-
Notifications
You must be signed in to change notification settings - Fork 54
Description
Hi all,
Dean here working out of PO.DAAC. We currently host several virtual reference files for some of our data sets made with kerchunk, and are excited to start making the reference files with virtualizarr instead. Love the easy syntax! I did want to bring something to your attention though and learn your thoughts.
Before the code, long story short is that I created two reference files for our OSTIA-UKMO-L4-GLOB-REP-v2.0 data set (global gridded data, ~15,000 netCDF files, ~250 GB on disk, ~11 TB uncompressed), one using kerchunk and the other with virtualizarr. Lazy loading the data with the kerchunk file takes a few seconds, while using the virtualizarr file takes 4-6 minutes. Some how, getting a subset of the data and plotting takes the same amount of time with either reference file. Still though, seems like it should be totally doable to lazy load the data in a shorter amount of time if kerchunk can do it?

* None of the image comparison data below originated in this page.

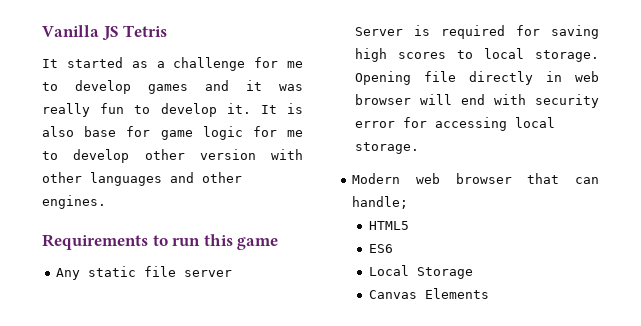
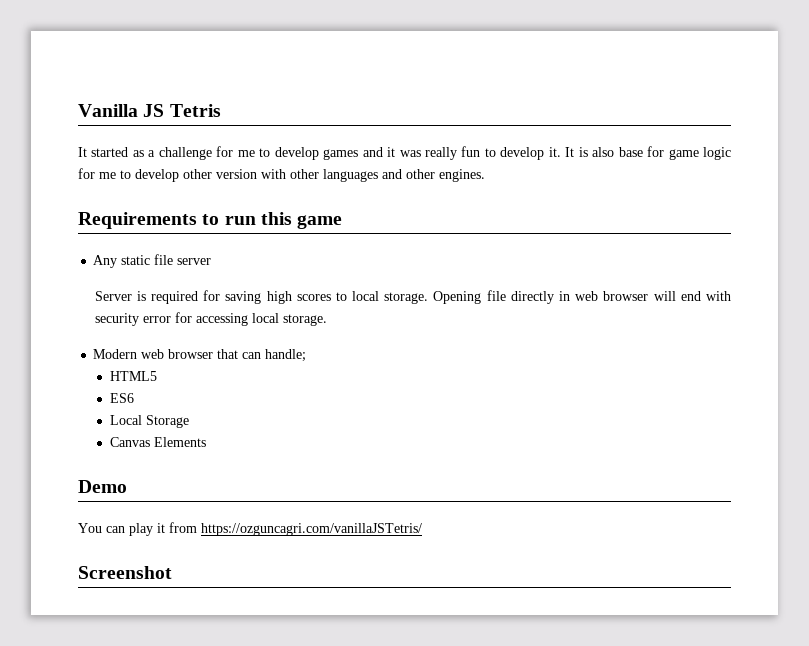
+ Demo
+ You can play it from https://ozguncagri.com/vanillaJSTetris/
+ Screenshot

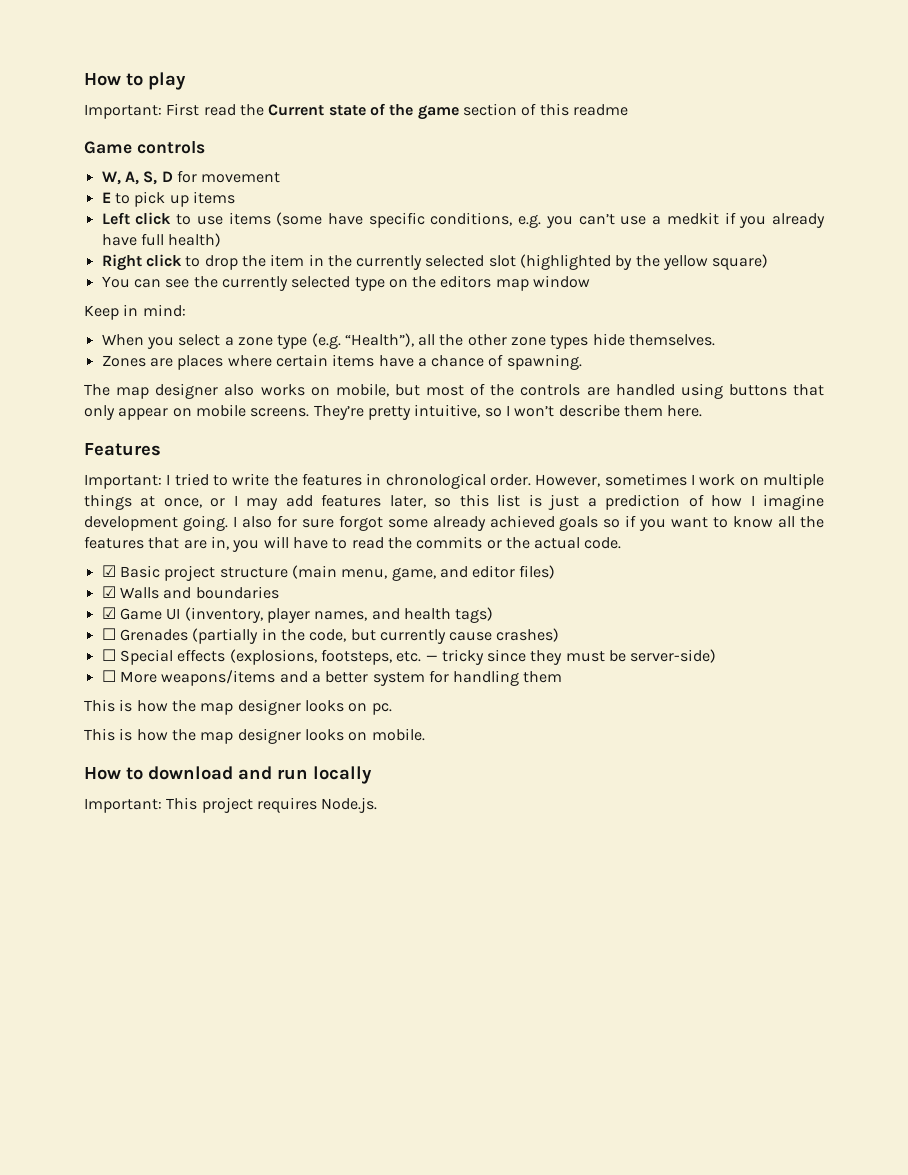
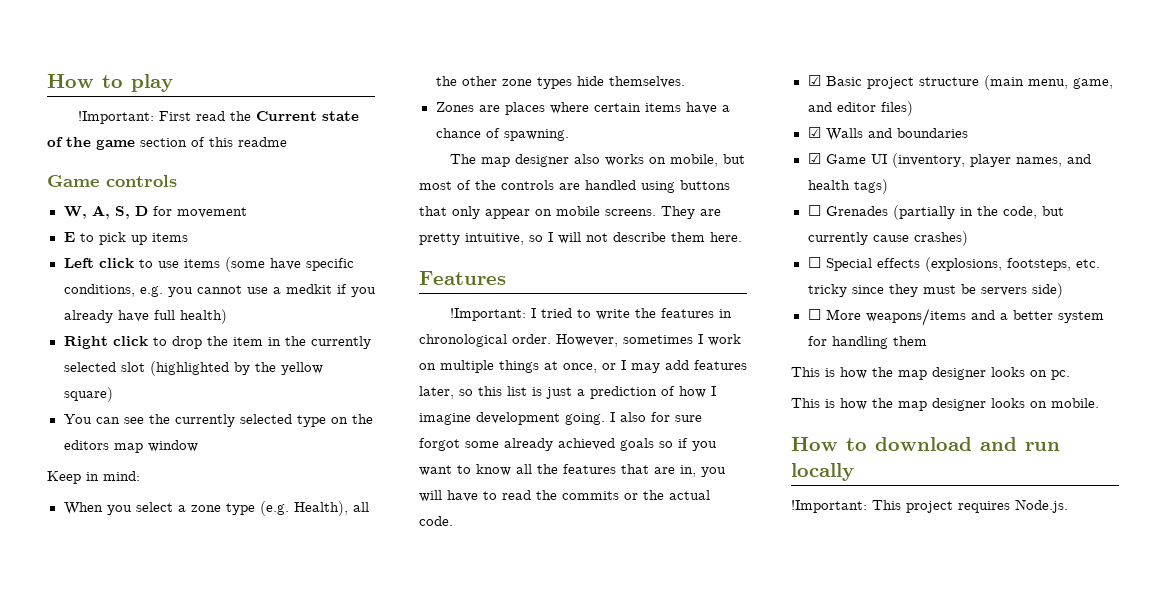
- Important: First read the Current state of the game section of this readme
+ !Important: First read the Current state of the game section of this readme
- Left click to use items (some have specific conditions, e.g. you can’t use a medkit if you already have full health)
+ Left click to use items (some have specific conditions, e.g. you cannot use a medkit if you already have full health)
- When you select a zone type (e.g. “Health”), all the other zone types hide themselves.
+ When you select a zone type (e.g. Health), all the other zone types hide themselves.
- They’re pretty intuitive, so I won’t describe them here.
+ They are pretty intuitive, so I will not describe them here.
- Important: I tried to write the features in chronological order.
+ !Important: I tried to write the features in chronological order.
- ☐ Special effects (explosions, footsteps, etc. — tricky since they must be server-side)
+ ☐ Special effects (explosions, footsteps, etc. tricky since they must be servers side)
- Important: This project requires Node.js.
+ !Important: This project requires Node.js.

As a minimal working example I cannot create the ref files for the full time series here, so I opted for 400 files (ends up taking about 5 minutes to make the files each with virtualizarr and kerchunk. No parallel computing as I'm trying to stick to a minimal working example). Also I use the earthaccess package to manage NASA credentials, find S3 endpoints, etc. So hopefully someone on the virtualizarr team has an earthaccess account?
Here is the minimal working environment
##----------------
## Minimal install (using Python 3.12)
##----------------
# kerchunk==0.2.7
# xarray==2025.1.2
# h5py==3.13.0
# ujson==5.10.0
# earthaccess==0.14.0
# matplotlib==3.10.0
# virtualizarr==1.2.0
import os
import ujson
import fsspec
import earthaccess
import xarray as xr
from kerchunk.hdf import SingleHdf5ToZarr
from kerchunk.combine import MultiZarrToZarr
from virtualizarr import open_virtual_dataset
import matplotlib.pyplot as plt
Next, use earthaccess to access data set metadata on PO.DAAC
# Get Earthdata creds
earthaccess.login()
# Get AWS creds
fs_data = earthaccess.get_s3_filesystem(daac="PODAAC")
# Locate file information / metadata:
granule_info = earthaccess.search_data(
short_name="OSTIA-UKMO-L4-GLOB-REP-v2.0",
count=400
)
s3_endpoints = [g.data_links(access="direct")[0] for g in granule_info]
fobjs = earthaccess.open(granule_info) # Gets file-like objects for use with kerchunk
Create ref file with kerchunk
# Individual references:
single_refs_kerchunk = [
SingleHdf5ToZarr(fobj, ep, inline_threshold=0).translate()
for fobj, ep in zip(fobjs, s3_endpoints)
]
# Combined reference:
kwargs_mzz = {'remote_protocol':"s3", 'remote_options':fs_data.storage_options, 'concat_dims':["time"]}
combined_ref_kerchunk = MultiZarrToZarr(single_refs_kerchunk, **kwargs_mzz).translate()
# Save reference to JSON:
with open("ref_combined_kerchunk.json", 'wb') as outf:
outf.write(ujson.dumps(combined_ref_kerchunk).encode())
Create ref file with virtualizarr
# Create single ref files:
singe_refs_virtualizarr = [
open_virtual_dataset(ep, indexes={}, reader_options={"storage_options": fs_data.storage_options})
for ep in s3_endpoints
]
# Create combined ref file and save to json:
combined_ref_virtualizarr = xr.combine_nested(singe_refs_virtualizarr, concat_dim='time', coords='minimal', compat='override', combine_attrs='drop_conflicts')
combined_ref_virtualizarr.virtualize.to_kerchunk("ref_combined_virtualizarr.json", format='json')
##-----------------------------------------------------------------------------
Last, open the data using each reference file
def opendf_withref(ref, fs_data):
"""
Wrapper function to open data with xarray, using a ref file. "ref" is a reference file or object.
"fs_data" is a filesystem with credentials to access the data files.
"""
storage_opts = {"fo": ref, "remote_protocol": "s3", "remote_options": fs_data.storage_options}
m = fsspec.filesystem('reference', **storage_opts).get_mapper('')
return xr.open_dataset(
m, engine="zarr", chunks={},
backend_kwargs={"consolidated": False}
)
data_kerchunk = opendf_withref("ref_combined_kerchunk.json", fs_data)
print(data_kerchunk)
data_virtualizarr = opendf_withref("ref_combined_virtualizarr.json", fs_data)
print(data_virtualizarr)
I don't have the code that timed the lazy loading in this post, but you can see the results in my Jupyter notebook here (using %%time):
https://github.com/DeanHenze/cloud_earthdata/blob/main/virtualizarr/kerchunk_vs_virtualizarr.ipynb
It takes a few hundred milliseconds for the kerchunk file, vs ~5 seconds for the virtualizarr file.
I did my best to create a minimal working example, but now that I'm typing it all out I can see it's quite long. Still, I hope this can stimulate some discussion. Also, I'm trying to figure out if this is even a relevant issue currently, e.g. will saving things in icechunk format solve this?
Thanks,
- Dean